DJOKOVIC MARCA DISTANCIAS CON NADAL

LONDRES (21 Noviembre 2015).- Hay un desierto entre Djokovic y el resto. Poco importa que el serbio haya perdido su primer partido de la Copa Masters en casi cuatro años; al fin y al cabo, estaba Federer de por medio. También queda relativizada la estimable reacción de Nadal, invicto en la fase de grupos, en su mejor momento de la temporada.

'Nole' es otra historia, otro nivel de exigencia. Se impuso por un doble 6-3, en una hora y 19 minutos, y buscará su quinto título en el torneo de maestros. Nadal sale fortalecido de la competición, cierra la temporada en franca mejoría, pero aún lejos del hombre que gobierna el circuito de manera implacable.

Quedó claro en el primer set, que definió con suma autoridad. Una ruptura en el segundo juego y de carrerilla hacia el 6-3, en 34 minutos. El número uno del mundo devuelve a Nadal a las dudas y quebrantos, le domina con el resto, le intimida, gobierna la semifinal prácticamente sin inmutarse. Después de tres derrotas esta temporada, Nadal aparecía en el encuentro con buena cara, preparado para una pugna más pareja que las vividas en Montecarlo, Roland Garros y Pekín.

Es lógico que el tropiezo de Djokovic ante Federer se magnificase. No en vano, sólo ha perdido seis partidos en un año colosal. Vistas así las cosas, se oteaban resquicios por los que intentar un éxito negado en siete de los últimos ocho partidos entre ambos.Nadal tardó lo suyo en entrar en un combate frío, sin demasiados intercambios. Tomó mejor el pulso en el inicio del segundo parcial, más afinado con el servicio, decidido a ajustarlo sin excesivos riesgos con el fin de evitar la sacudida de su adversario en la devolución.

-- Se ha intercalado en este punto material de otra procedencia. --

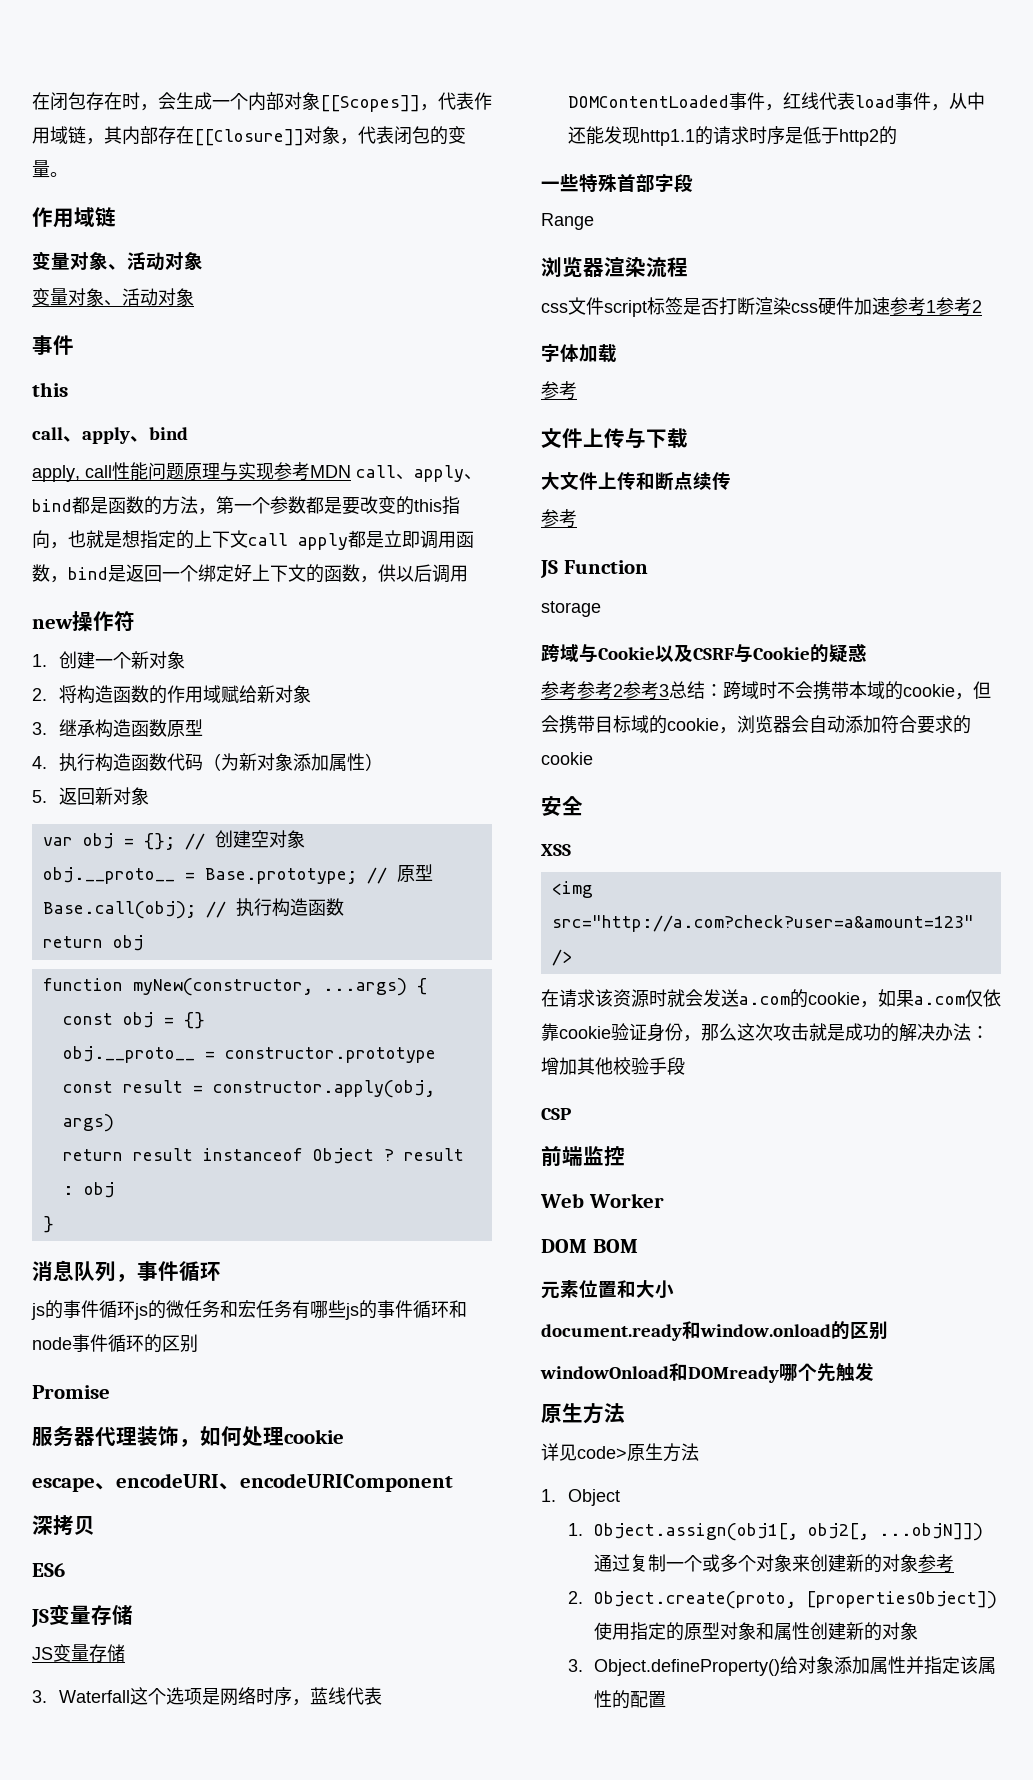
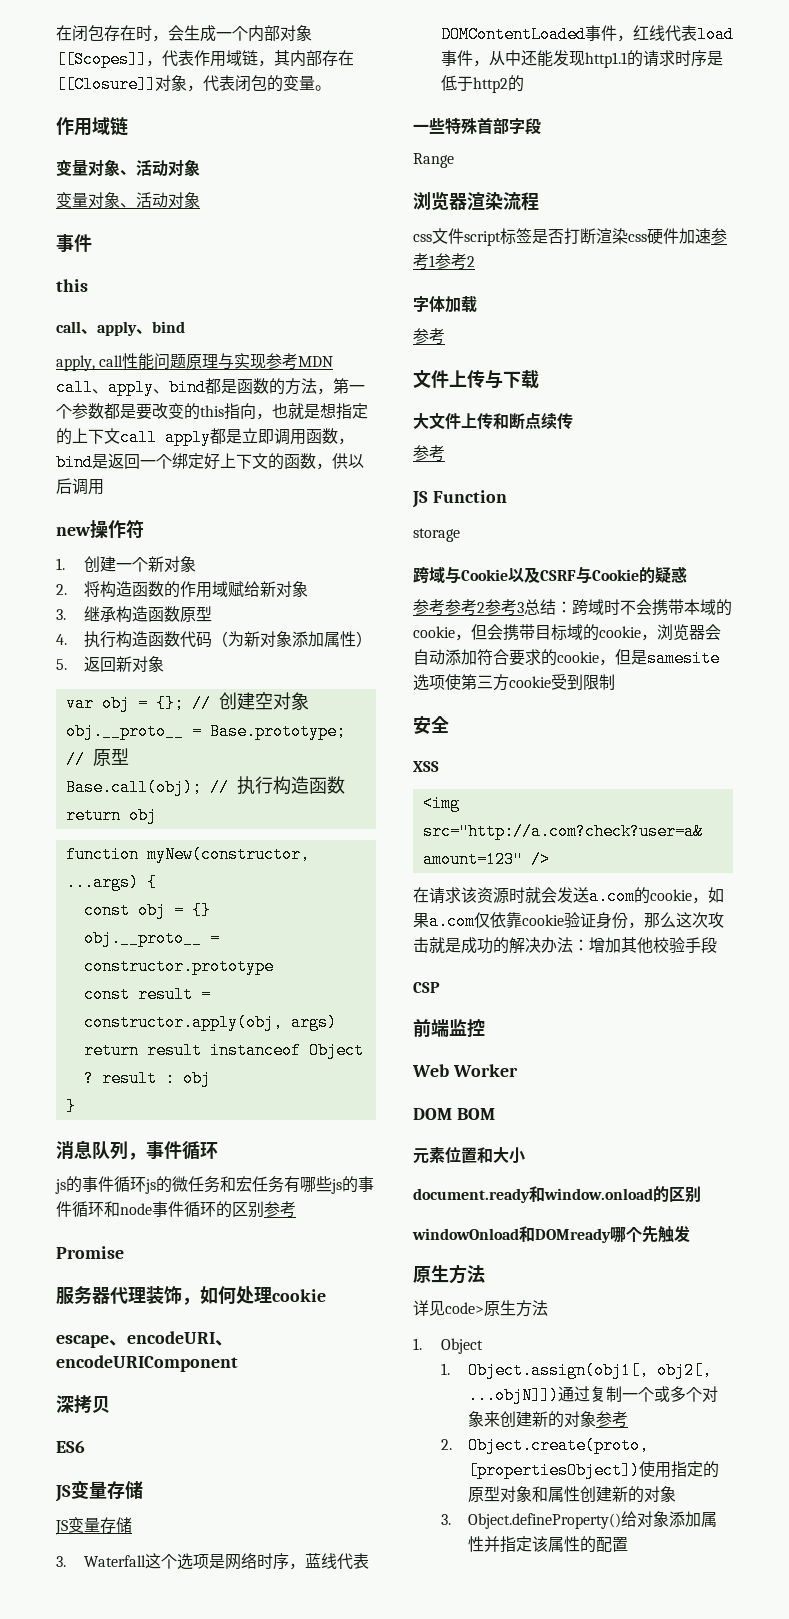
(198, 1343) none -> [264,1201,296,1218] 参考
(593, 758) none -> [599,649,720,667] [413,674,615,691] ，但是samesite选项使第三方cookie受到限制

Pero Djokovic seguía impasible, aguardando una nueva oportunidad, que llegó en el quinto juego. También listo para resistir, corrió un peloteo largo, hasta devolver un 'smash' y propiciar el error de Nadal en la volea de revés. Dos bolas de ruptura. Aprovechó la segunda y abrió una brecha definitiva.La distancia fue mayor de la que podía esperarse, pues a ese Djokovic preciso, fino, imperturbable, se sumó un Nadal errático, desubicado, sin armas para tomar la iniciativa. Cada una de las veces en que intentó invertirse de derecha y acelerar se topó con la red. Se le fue también el último servicio.

Templado, sin la gestualidad de otras victorias mucho más peleadas, 'Nole' liquidó un partido que deja el balance de sus cruces igualado a 23 victorias. La rivalidad aún dará para mucho.